If Random Joe is a user of an open source compiler, then what incentive does anybody paid to work on the compiler have to do anything about the reported problem?
The most obvious reason is reputation, developers want to feel that they are creating a high quality piece of software. Given that there are not enough resources to spend time investigating all reported problems (many are duplicates or minor issues), it is necessary to prioritize. When reputation is a major factor, the amount of publicity attached to a problem report has a big impact on the priority assigned to that report.
When compiler fuzzers started to attract a lot of attention, a few years ago, the teams working on gcc and llvm were quick to react and fix many of the reported bugs (Csmith is the fuzzer that led the way).
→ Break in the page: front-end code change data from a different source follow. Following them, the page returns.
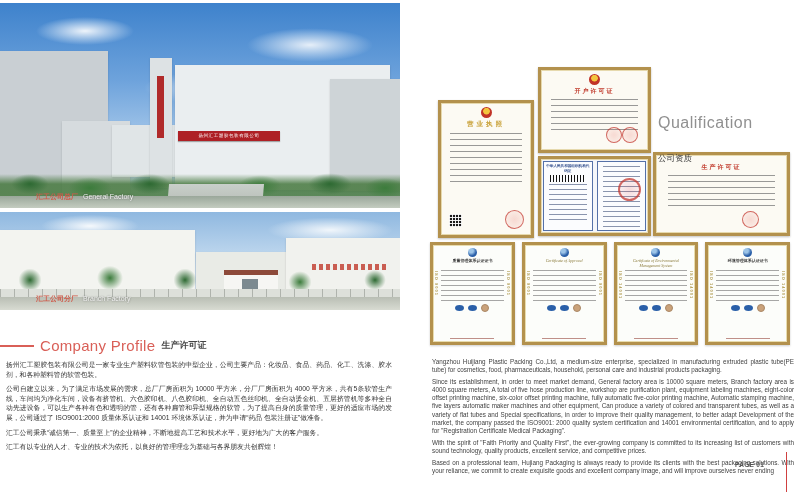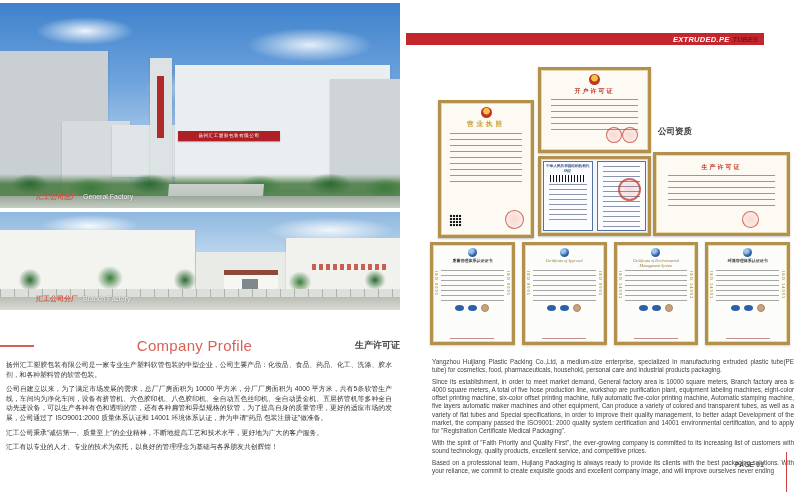--- a/index.html
+++ b/index.html
@@ -193,10 +193,6 @@
     </div>
   </div>
 
-  <div class="banner">
-    <span class="brand">EXTRUDED.PE</span>
-    <span class="suffix">TUBES</span>
-  </div>
 
   <div class="cert" id="cert-a">
     <div class="emblem"></div>

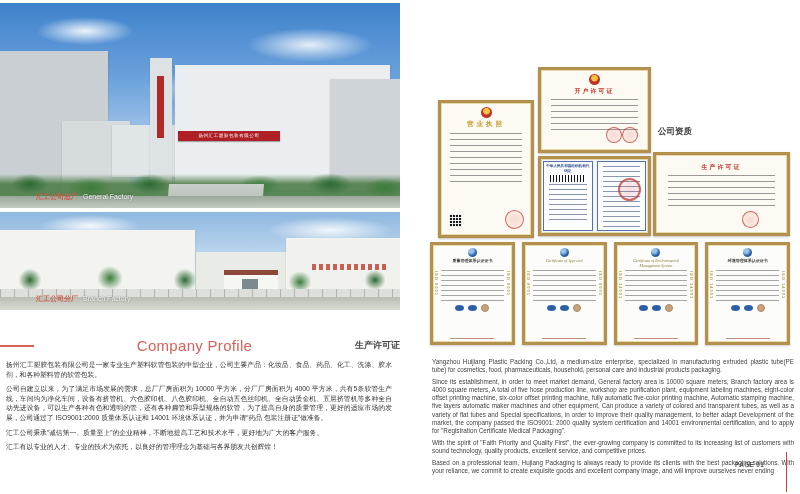--- a/index.html
+++ b/index.html
@@ -231,6 +231,7 @@
   </div>
 
   <div class="qual">
+    <div class="qual-en">Qualification</div>
     <div class="qual-zh">公司资质</div>
   </div>
 

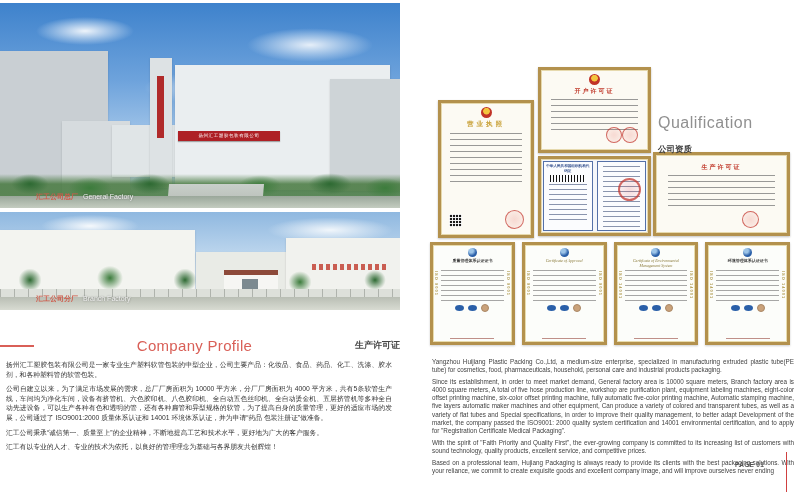--- a/index.html
+++ b/index.html
@@ -115,7 +115,7 @@
 
   .qual{position:absolute;left:658px;top:114px;}
   .qual-en{font-size:16px;color:#909090;letter-spacing:.5px;}
-  .qual-zh{font-size:8.5px;color:#3a3a3a;font-weight:bold;margin-top:12px;}
+  .qual-zh{font-size:8.5px;color:#3a3a3a;font-weight:normal;margin-top:21px;}
 
   .iso-row{position:absolute;left:430px;top:242px;width:360px;height:103px;display:flex;gap:7px;}
   .iso{flex:1;position:relative;background:#fcfdfa;border:3px solid #b3914d;box-sizing:border-box;

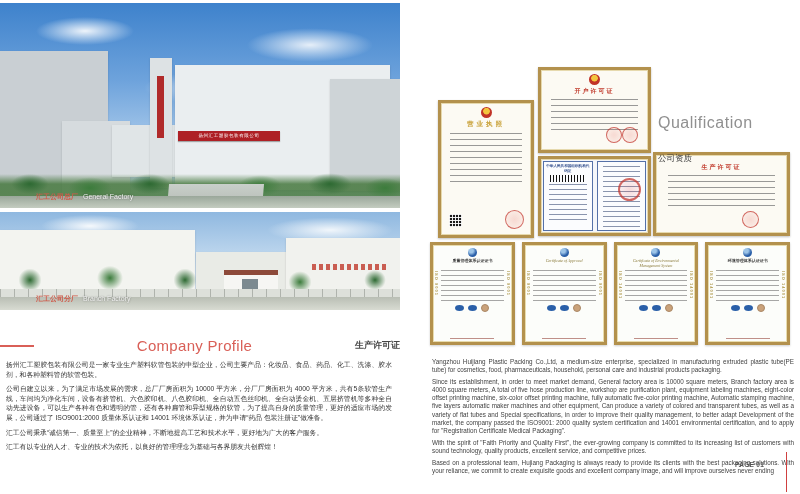--- a/index.html
+++ b/index.html
@@ -137,7 +137,7 @@
 
   
   .profile-head{position:absolute;left:0;top:337px;width:400px;display:flex;align-items:center;
-    justify-content:space-between;gap:6px;}
+    justify-content:flex-start;gap:6px;}
   .dash{width:34px;height:2px;background:#d95f57;}
   .profile-en{color:#d95f57;font-size:15px;letter-spacing:.3px;}
   .profile-zh{color:#454545;font-size:9px;font-weight:bold;}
These days finding bugs in compilers using fuzzing is old news and I suspect that the teams working on gcc and llvm don’t need to bother too much about new academic papers claiming that the new XYZ technique or tool finds lots of compiler bugs. In fact I would suggest that compiler developers stop responding to researchers working toward publishing papers on these techniques/tools; responses from compiler maintainers is being becoming a metric for measuring the performance of techniques/tools, so responding just encourages the trolls.
Just because you have been using gcc or llvm since you wore short trousers does not mean they owe you anything. If you find a bug in the compiler and you care, then fix it or donate some money so others can make a living working on these compilers (I don’t have any commercial connection or interest in gcc or llvm). At the very least, don’t complain.